A Washington Court of Appeals opinion explains how the status of a third party as an agent or independent contractor can play a significant role in determining whether certain amounts received by such party are taxable revenues or non-taxable pass-through receipts.

By Jeff Glickman, SALT Partner

In the April 2019 edition of Aprio’s SALT Newsletter, we wrote an article addressing an Indiana ruling that concluded that a pharmacy benefit service provider was selling prescription medication as opposed to providing services, and thus had to apportion revenues under the rules for sales of tangible personal property instead of the rules for sourcing service revenue.  The ruling focused on the fact that the taxpayer’s contracts allowed it to sell prescription drugs at a mark-up and reasoned that if the taxpayer was really just a service provide it would merely be a conduit for collecting from the insurance company the same amount that it pays the retail pharmacy stores for the drugs provided to the insurance company customers.

Whether or not a taxpayer can treat certain amounts it receives as “pass-through” funds (i.e., not recognized as revenue) is often dependent on how the transactions are structured and documented, and can affect how a taxpayer is treated for a variety of state tax purposes, including nexus, sales tax liability and income tax apportionment.

In Washington, which imposes a Business & Occupation (“B&O”) tax on the gross receipts of taxpayers engaged in certain business activities, the issue of pass-through revenue is significant since those amounts would be excluded from the B&O tax base.  Interestingly, this issue was the subject of a recent Washington Court of Appeals opinion involving another pharmacy benefit service provider.[1]

Similar to the facts of the Indiana ruling, the taxpayer is a pharmacy benefit management provider for various health plans.  It contracts with insurance companies to provide the plans’ beneficiaries access to discounted prescription medicine and it separately contracts with retail pharmacies to allow the policy beneficiaries to obtain the medicine from the retail pharmacies.

The taxpayer argued that it was not subject to B&O tax on the amounts received from its clients that represent that value for the prescription drugs since those amounts were just passed-through to the pharmacies.  However, the Court ruled that these amounts are not pass-through revenues, noting that the state’s rule excludes only those amounts treated as advances or reimbursements for which the taxpayer assumes solely agent liability.  For example:

[W]here a taxpayer engaging in the business of selling automobiles at retail collects from a customer, in addition to the purchase price, an amount sufficient to pay the fees for automobile license, tax and registration of title, the amount so collected is not properly a part of the gross sales of the taxpayer but is merely an advance and should be excluded from gross proceeds of sales.[2]

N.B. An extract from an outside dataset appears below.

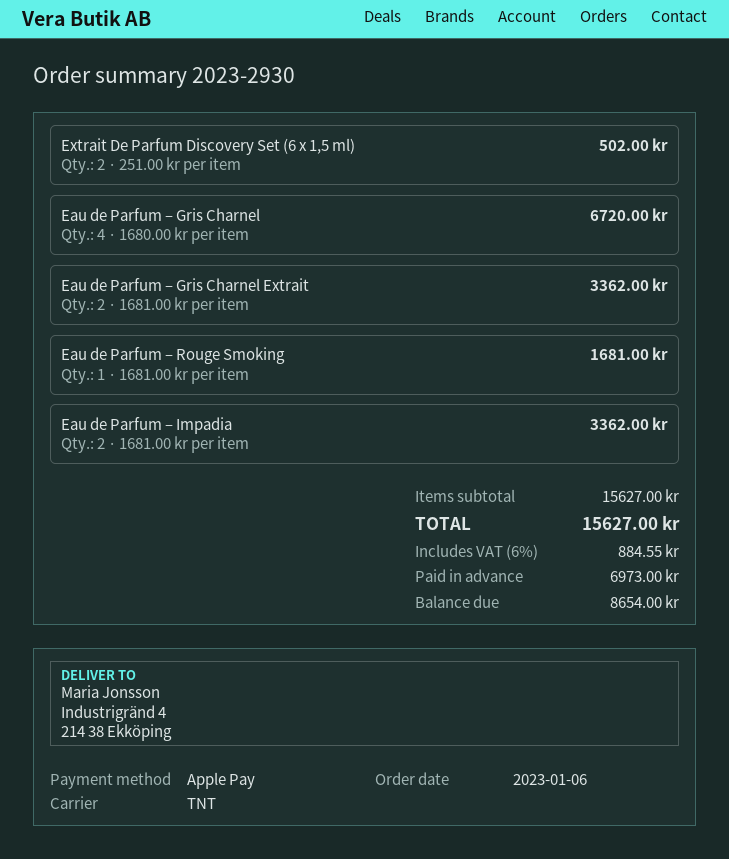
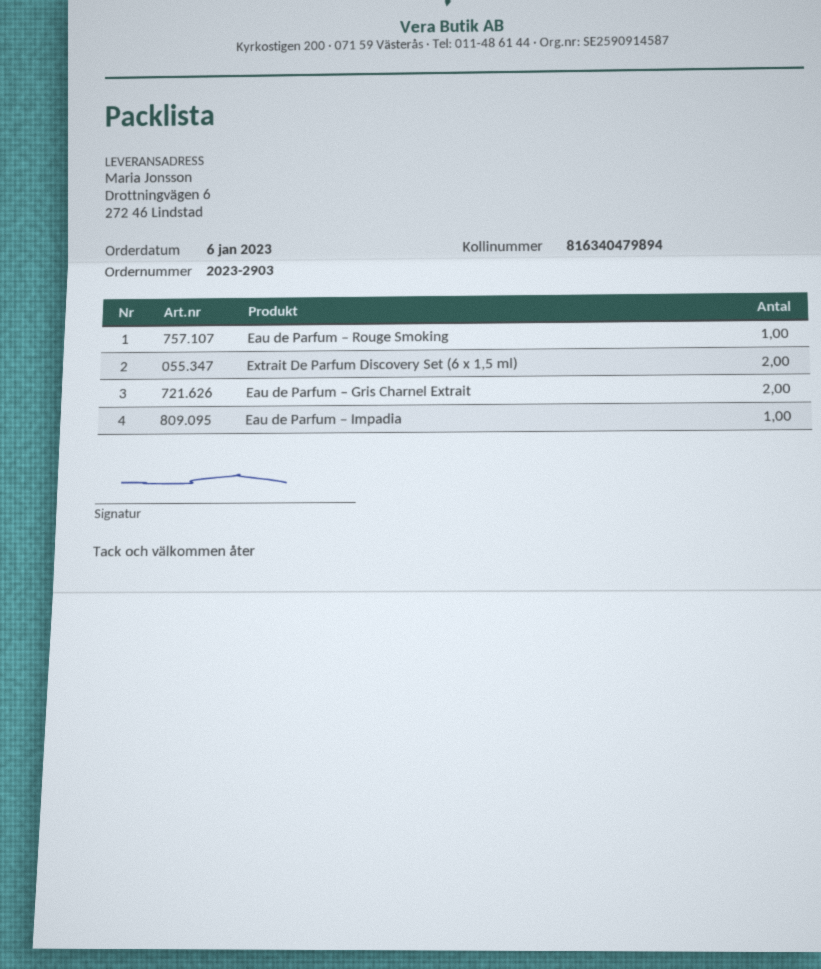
order number: 2023-2930 -> 2023-2903
ship to: Industrigränd 4, 214 38 Ekköping -> Drottningvägen 6, 272 46 Lindstad
Eau de Parfum – Gris Charnel: 4 -> none
Eau de Parfum – Impadia: 2 -> 1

In this case, there is no agency relationship established by the taxpayer in its contracts with either its clients or the pharmacies, as the Court explains:

Pursuant to its contracts with retail pharmacies, [Taxpayer] is solely responsible for payment to the pharmacies for the drugs dispensed to plan members and assumes the credit risk of [Taxpayer’s] clients’ ability to pay for the drugs. [Taxpayer] negotiates the payment it receives from its clients for the value of the prescription drugs and separately negotiates how much it will pay retail pharmacies to settle its obligation to them. As such, [Taxpayer] does not act as a mere pass-through agent for its clients. Rather, the compensation [Taxpayer] receives from its clients for the value of the prescription drugs is an integral part of [Taxpayer’s] business model for its [pharmacy benefit management] services.

Based on that determination, the taxpayer argued that if the value of the prescription drugs is subject to B&O tax, then it should be taxed as a retailer or wholesaler as opposed to a service provider.[3] However, the Court disagreed and explained that the taxpayer is just being assessed on the full amount of revenue it receives from its clients for providing pharmacy benefit management services.  This service includes managing the drug benefit program for which the taxpayer receives amounts from its clients representing the value of the prescription drugs sold by retail pharmacies.  At all times, the taxpayer is being treated as engaged in providing a service and not in the business of buying and selling prescription drugs.[4]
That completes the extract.